----- Given information

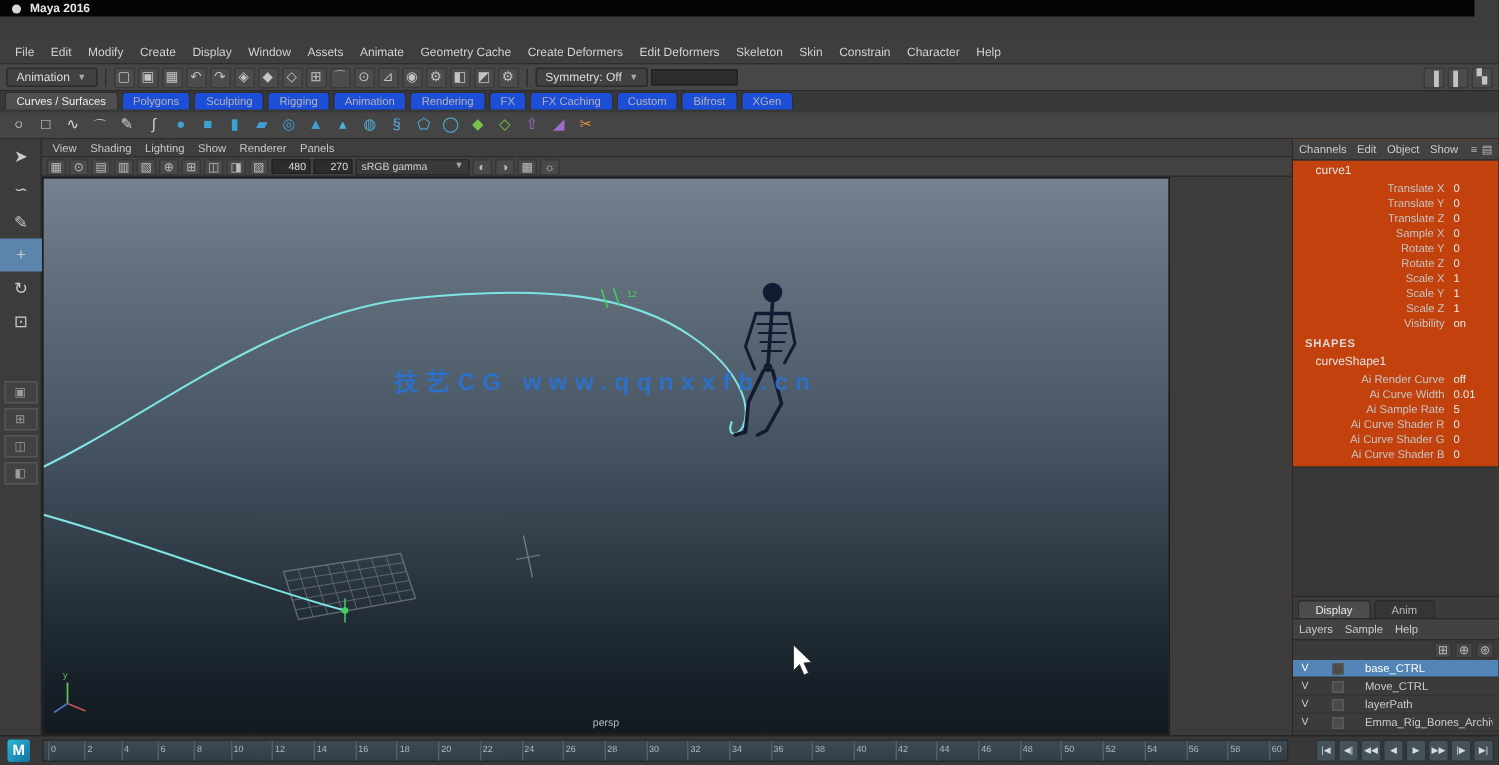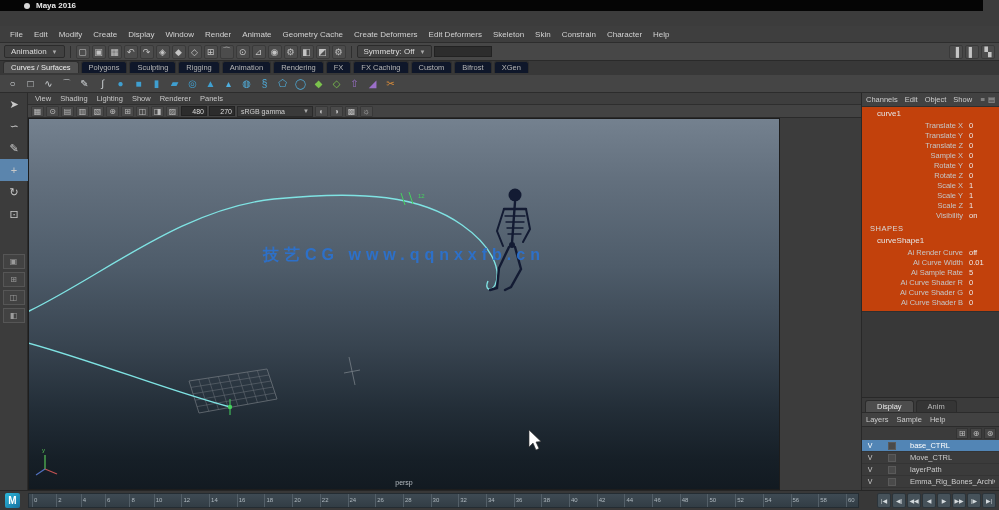--- a/index.html
+++ b/index.html
@@ -9,7 +9,7 @@
 
   
   #macbar{position:absolute;top:0;left:0;right:16px;height:11px;background:#050505;
-    display:flex;align-items:center;gap:6px;padding:0 24px;color:#e8e8e8;font-size:8px}
+    display:flex;align-items:center;gap:6px;padding:0 8px;color:#e8e8e8;font-size:8px}
   .apple-dot{width:6px;height:6px;border-radius:50%;background:#d8d8d8}
   #titlebar{position:absolute;top:11px;left:0;right:0;height:15px;background:#323232;
     border-bottom:1px solid #232323;display:flex;align-items:center;padding:0 6px;font-size:8px;color:#b9b9b9}

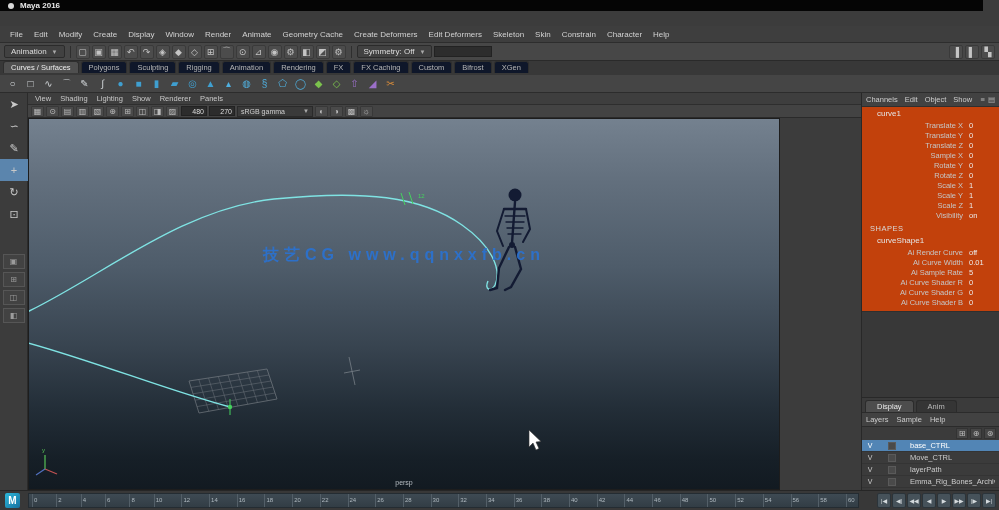--- a/index.html
+++ b/index.html
@@ -134,7 +134,7 @@
       <span class="menu-item">Create</span>
       <span class="menu-item">Display</span>
       <span class="menu-item">Window</span>
-      <span class="menu-item">Render</span>
+      <span class="menu-item">Assets</span>
       <span class="menu-item">Animate</span>
       <span class="menu-item">Geometry Cache</span>
       <span class="menu-item">Create Deformers</span>

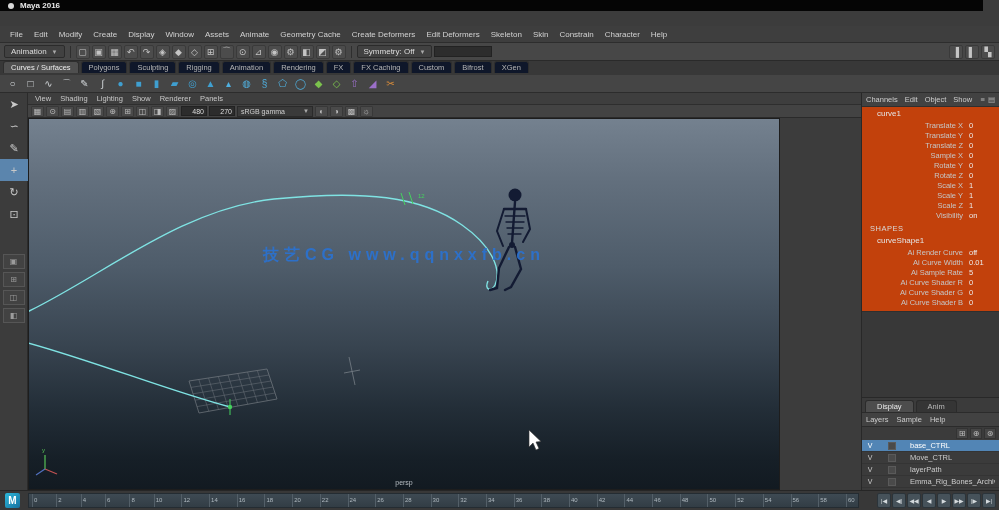--- a/index.html
+++ b/index.html
@@ -35,7 +35,7 @@
 
   #shelftabs{position:absolute;top:61px;left:0;right:0;height:14px;background:#383838;
     display:flex;align-items:flex-start;gap:2px;padding:0 3px;font-size:7.5px}
-  .shelf-tab{padding:1px 7px;color:#b5b5b5;background:#0f172a;border:1px solid #2e2e2e;
+  .shelf-tab{padding:1px 7px;color:#b5b5b5;background:#1d4ed8;border:1px solid #2e2e2e;
     border-bottom:none;border-radius:3px 3px 0 0;white-space:nowrap}
   .shelf-tab.active{background:#4f4f4f;color:#ececec}
 

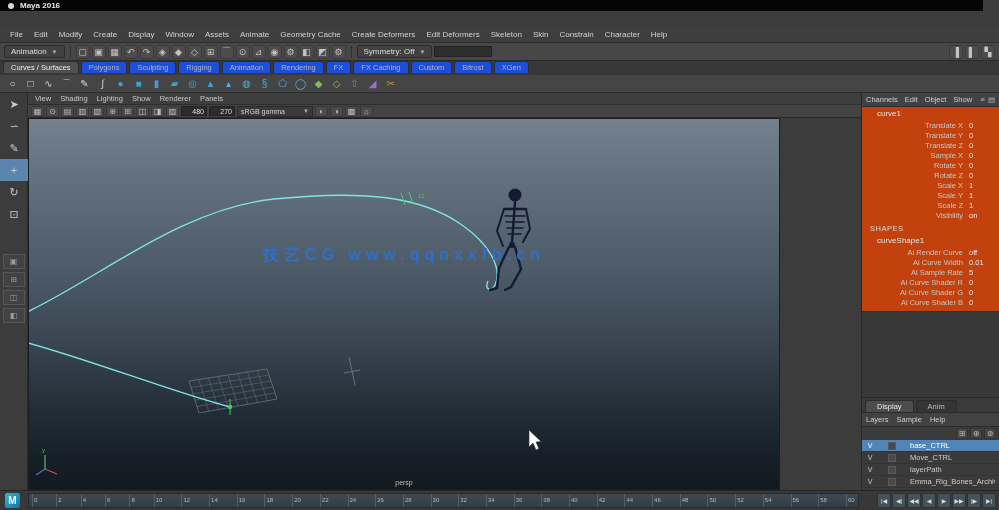--- a/index.html
+++ b/index.html
@@ -83,7 +83,7 @@
   .cb-row{display:flex;align-items:center;height:10px;padding-right:4px}
   .cb-label{flex:1;text-align:right;color:#c6c6c6;padding-right:6px;white-space:nowrap}
   .cb-value{width:26px;color:#ebebeb}
-  .cb-shapes{padding:4px 0 1px 8px;color:#dadada;font-weight:normal;letter-spacing:.5px}
+  .cb-shapes{padding:4px 0 1px 8px;color:#dadada;font-weight:bold;letter-spacing:.5px}
   .cb-filler{flex:1;background:#383838;border-top:1px solid #2f2f2f;margin-top:4px}
   .layer-editor{border-top:1px solid #282828;background:#3b3b3b;padding-bottom:2px}
   .le-tabs{display:flex;gap:2px;padding:2px 3px 0}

----------

Task objective: Output the records above exactly as they are, leaving out the pictures.

Answer to the problem:
--- a/index.html
+++ b/index.html
@@ -9,7 +9,7 @@
 
   
   #macbar{position:absolute;top:0;left:0;right:16px;height:11px;background:#050505;
-    display:flex;align-items:center;gap:6px;padding:0 24px;color:#e8e8e8;font-size:8px}
+    display:flex;align-items:center;gap:6px;padding:0 8px;color:#e8e8e8;font-size:8px}
   .apple-dot{width:6px;height:6px;border-radius:50%;background:#d8d8d8}
   #titlebar{position:absolute;top:11px;left:0;right:0;height:15px;background:#323232;
     border-bottom:1px solid #232323;display:flex;align-items:center;padding:0 6px;font-size:8px;color:#b9b9b9}

--- a/index.html
+++ b/index.html
@@ -134,7 +134,7 @@
       <span class="menu-item">Create</span>
       <span class="menu-item">Display</span>
       <span class="menu-item">Window</span>
-      <span class="menu-item">Render</span>
+      <span class="menu-item">Assets</span>
       <span class="menu-item">Animate</span>
       <span class="menu-item">Geometry Cache</span>
       <span class="menu-item">Create Deformers</span>

--- a/index.html
+++ b/index.html
@@ -35,7 +35,7 @@
 
   #shelftabs{position:absolute;top:61px;left:0;right:0;height:14px;background:#383838;
     display:flex;align-items:flex-start;gap:2px;padding:0 3px;font-size:7.5px}
-  .shelf-tab{padding:1px 7px;color:#b5b5b5;background:#0f172a;border:1px solid #2e2e2e;
+  .shelf-tab{padding:1px 7px;color:#b5b5b5;background:#1d4ed8;border:1px solid #2e2e2e;
     border-bottom:none;border-radius:3px 3px 0 0;white-space:nowrap}
   .shelf-tab.active{background:#4f4f4f;color:#ececec}
 

--- a/index.html
+++ b/index.html
@@ -83,7 +83,7 @@
   .cb-row{display:flex;align-items:center;height:10px;padding-right:4px}
   .cb-label{flex:1;text-align:right;color:#c6c6c6;padding-right:6px;white-space:nowrap}
   .cb-value{width:26px;color:#ebebeb}
-  .cb-shapes{padding:4px 0 1px 8px;color:#dadada;font-weight:normal;letter-spacing:.5px}
+  .cb-shapes{padding:4px 0 1px 8px;color:#dadada;font-weight:bold;letter-spacing:.5px}
   .cb-filler{flex:1;background:#383838;border-top:1px solid #2f2f2f;margin-top:4px}
   .layer-editor{border-top:1px solid #282828;background:#3b3b3b;padding-bottom:2px}
   .le-tabs{display:flex;gap:2px;padding:2px 3px 0}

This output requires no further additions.